Pode ser dois? Honestidade e honradez. Ora, os valores morais são responsáveis pela manutenção da ordem entre as pessoas, sendo inclusive ensinados desde o berço. Concluindo, valor moral além de ser um instrumento indispensável para o bom funcionamento da sociedade e integração dos indivíduos nela, também significa respeito à vida. À nossa vida e à vida das pessoas do nosso entorno social.
É público que você pediu a saída da direção da escola. Qual o motivo?
Justificamos nossa solicitação, uma vez que não temos mais condições de gerenciar uma escola com tantas fragilidades. E, o que mais pesou para fazermos esta solicitação é a convivência com um sistema burocrático, onde as normas sonegam o conhecimento cientifico ao aluno, sendo que já possuem um nível de aprendizagem extremamente baixo e muitos só recebem alimentação na escola.

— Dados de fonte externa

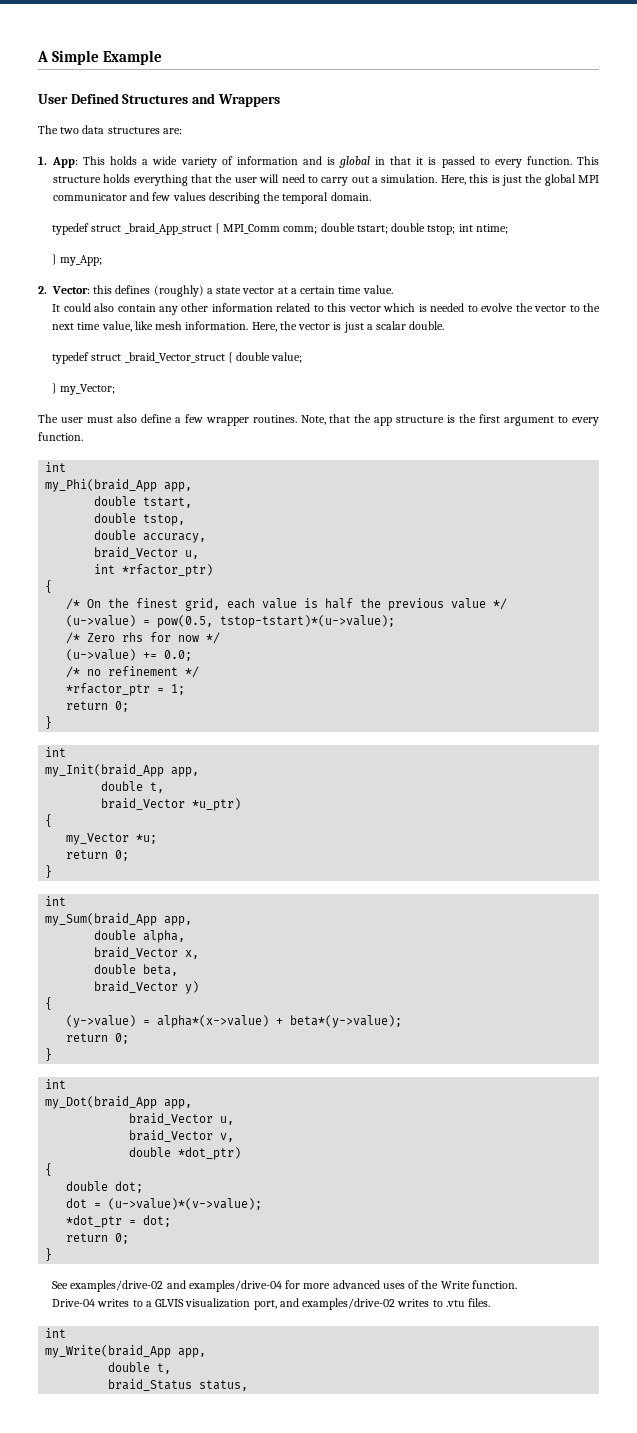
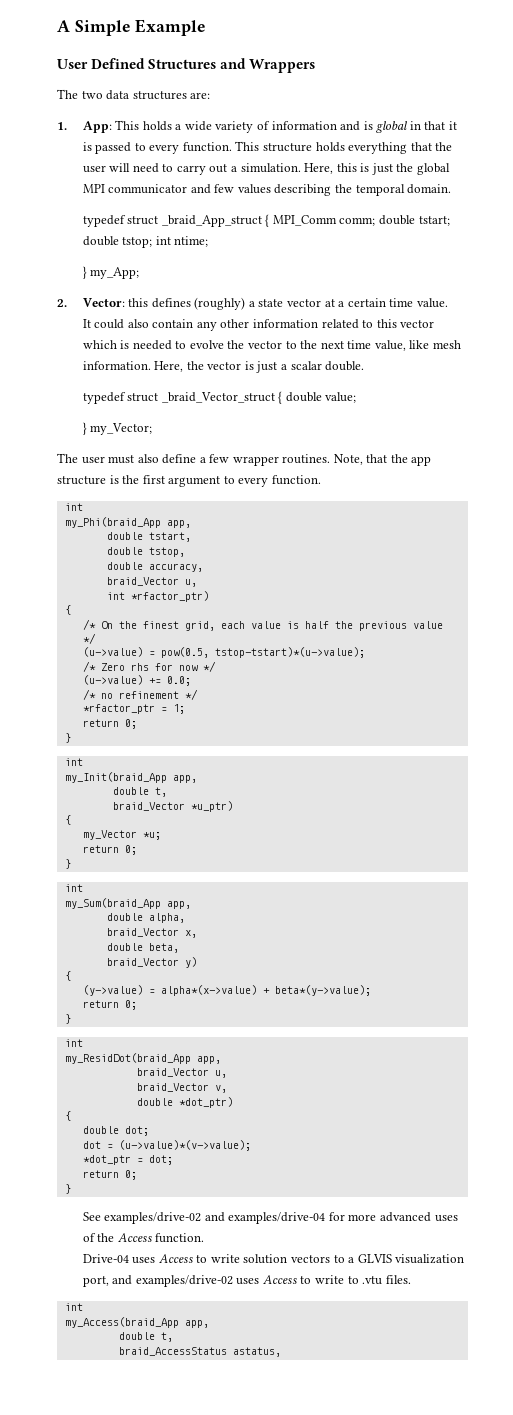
[45,1096,158,1109] my_Dot(braid_App -> [64,1053,191,1064] my_ResidDot(braid_App
[440,1281,470,1289] Write -> [117,1233,152,1242] Access
[97,1299,130,1307] writes -> [132,1254,330,1264] uses Access to write solution vectors
[397,1299,430,1307] writes -> [236,1275,344,1285] uses Access to write
[45,1345,207,1358] [108,1362,172,1374] [108,1379,249,1391] my_Write(braid_App app, // double t, // braid_Status status, -> [64,1317,209,1328] [118,1332,173,1342] [118,1347,281,1357] my_Access(braid_App app, // double t, // braid_AccessStatus astatus,

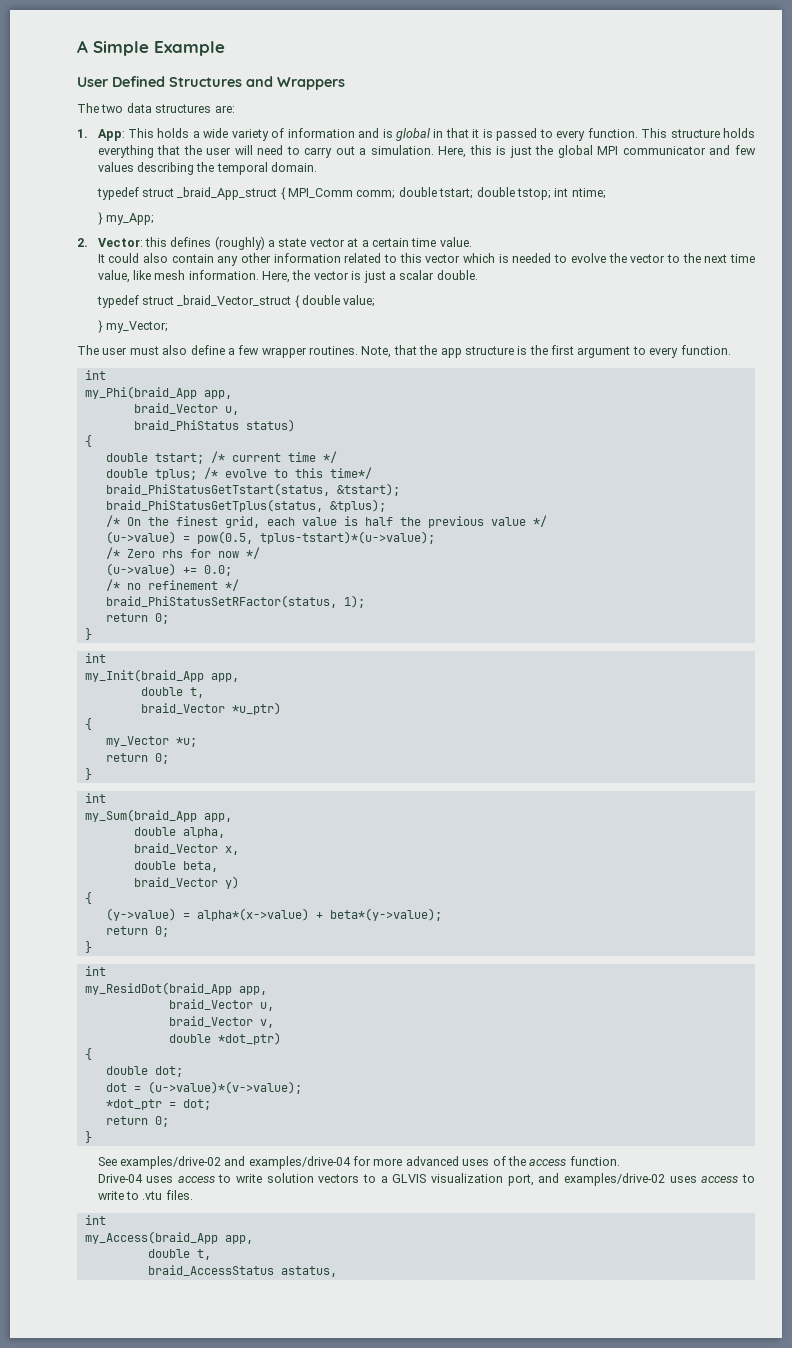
[106,532,191,542] [106,547,185,557] [106,562,203,572] [106,577,197,587] [106,591,209,602] [64,605,71,615] // double tstart, // double tstop, // double accuracy, // braid_Vector u, // int *rfactor_ptr) // { -> [133,403,239,415] [133,419,295,432] [84,435,92,447] [105,451,337,464] [105,467,372,480] [105,483,400,496] [105,499,386,512] // braid_Vector u, // braid_PhiStatus status) // { // double tstart; /* current time */ // double tplus; /* evolve to this time*/ // braid_PhiStatusGetTstart(status, &tstart); // braid_PhiStatusGetTplus(status, &tplus);
[214,647,365,658] tstop-tstart)*(u->value); -> [259,531,435,544] tplus-tstart)*(u->value);
[82,704,185,714] *rfactor_ptr = 1; -> [105,595,365,608] braid_PhiStatusSetRFactor(status, 1);
[117,1233,152,1242] Access -> [529,1159,567,1166] access
[158,1254,193,1263] Access -> [177,1176,215,1183] access
[262,1275,297,1284] Access -> [701,1176,739,1183] access

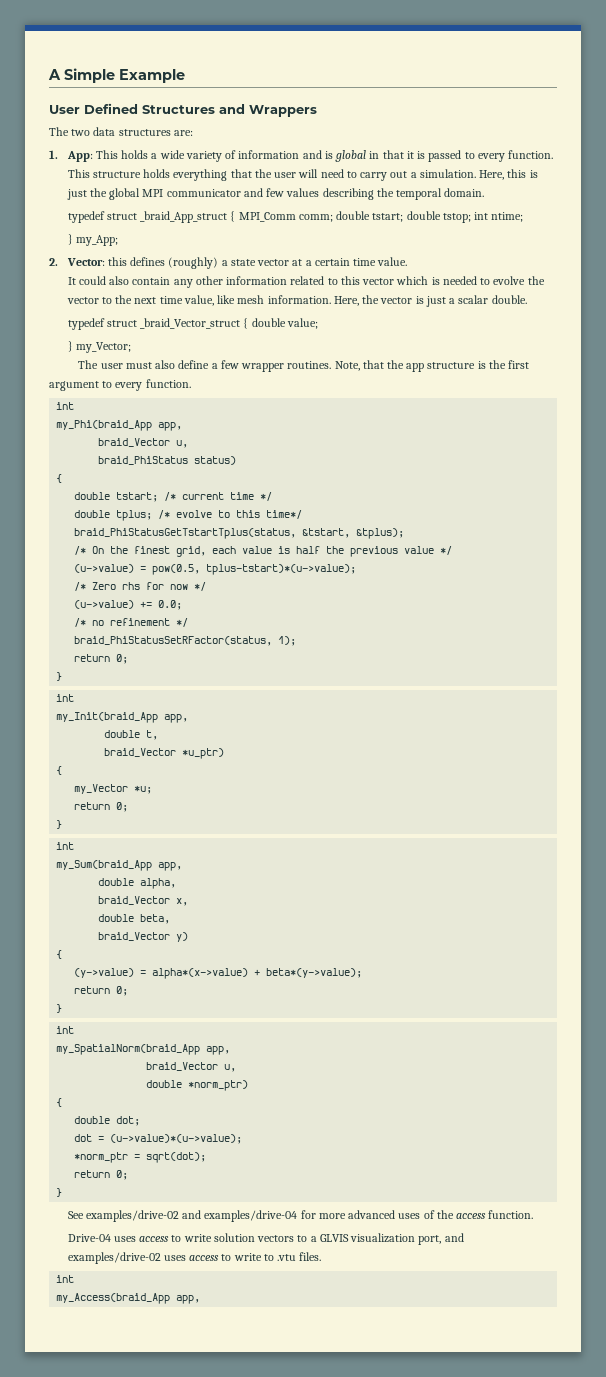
[105,483,400,496] [105,499,323,512] braid_PhiStatusGetTstart(status, &tstart); // braid_PhiStatusGetTplus(status, -> [74,528,351,539] braid_PhiStatusGetTstartTplus(status, &tstart,
[84,982,267,995] [168,999,274,1011] [168,1016,274,1028] [168,1032,281,1045] my_ResidDot(braid_App app, // braid_Vector u, // braid_Vector v, // double *dot_ptr) -> [56,1044,231,1055] [146,1062,237,1072] [146,1080,249,1091] my_SpatialNorm(braid_App app, // braid_Vector u, // double *norm_ptr)
[147,1081,302,1094] [105,1099,211,1110] (u->value)*(v->value); // *dot_ptr = dot; -> [110,1134,243,1144] [74,1152,207,1163] (u->value)*(u->value); // *norm_ptr = sqrt(dot);
[147,1249,211,1260] [147,1265,337,1277] // double t, // braid_AccessStatus astatus, -> (201, 1299) none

Percebemos um descaso total com a escola Melchiades, a GERED deixou a desejar a contratação de professores ACT. No inicio do ano letivo nós mandamos as vagas e lá não apareceram. Então tivemos que pagar professores substitutos para que os alunos não ficassem sem aula e sem alimentação. Isto sem a escola dispor de recursos. Os livros didáticos na sua maioria ainda não chegaram à escola e já estão sendo feitas as escolhas para 2012.
Depois veio a greve dos professores, que desestruturou todo planejamento feito no início do ano, criando um clima de relacionamento ruim. Tentamos segurar a “barra” até agora por acreditarmos que seria diferente o caminhar desta nova administração, porém o governo parou e a escola não. Foi graças a APP, a muitos professores e funcionários que segurei a “barra” até agora, pois acreditei que seria diferente. O que aconteceu foi que o estado trancou tudo e a escola teve que continuar.
Até hoje não fizeram licitação para a compra de materiais de limpeza. Não temos materiais esportivos e o esporte representa para os nossos alunos fator essencial de aprendizagem. Eles gostam muito de esporte. Por fim temos que concordar com as orientações desencontradas e falta de comprometimento de alguns funcionários da Gered que nos prometeram auxílio quando assumimos a Direção.
Vale lembrar que o compromisso que assumimos de gerenciar a escola até dezembro de 2010 foi cumprido com garra e determinação. Enfrentamos muitas dificuldades com a relação dos alunos, além da depredação da escola, vidros, portas, fechaduras, lixeiras do pátio, móveis das salas de aula são quebrados com freqüência. A manutenção da Escola tem sido feita pela APP e com nossos recursos próprios.
Aproveitamos a oportunidade para agradecer a confiança depositada em nosso trabalho, evidenciamos que estamos deixando a Direção, mas seremos um colaborador na educação da Escola Melchíades sempre, escola onde aprendi muito... Ajudei pessoas... Construí muitas amizades... Aprendi inclusive a amá-la... Para encerrar eu gostaria de agradecer três pessoas: Luiz Rodolfo (Gered), Olivio Kisuco (presidente APP) e Shirlei Lleda Laurindo (vigilante da escola). Ambos pelo apoio recebido.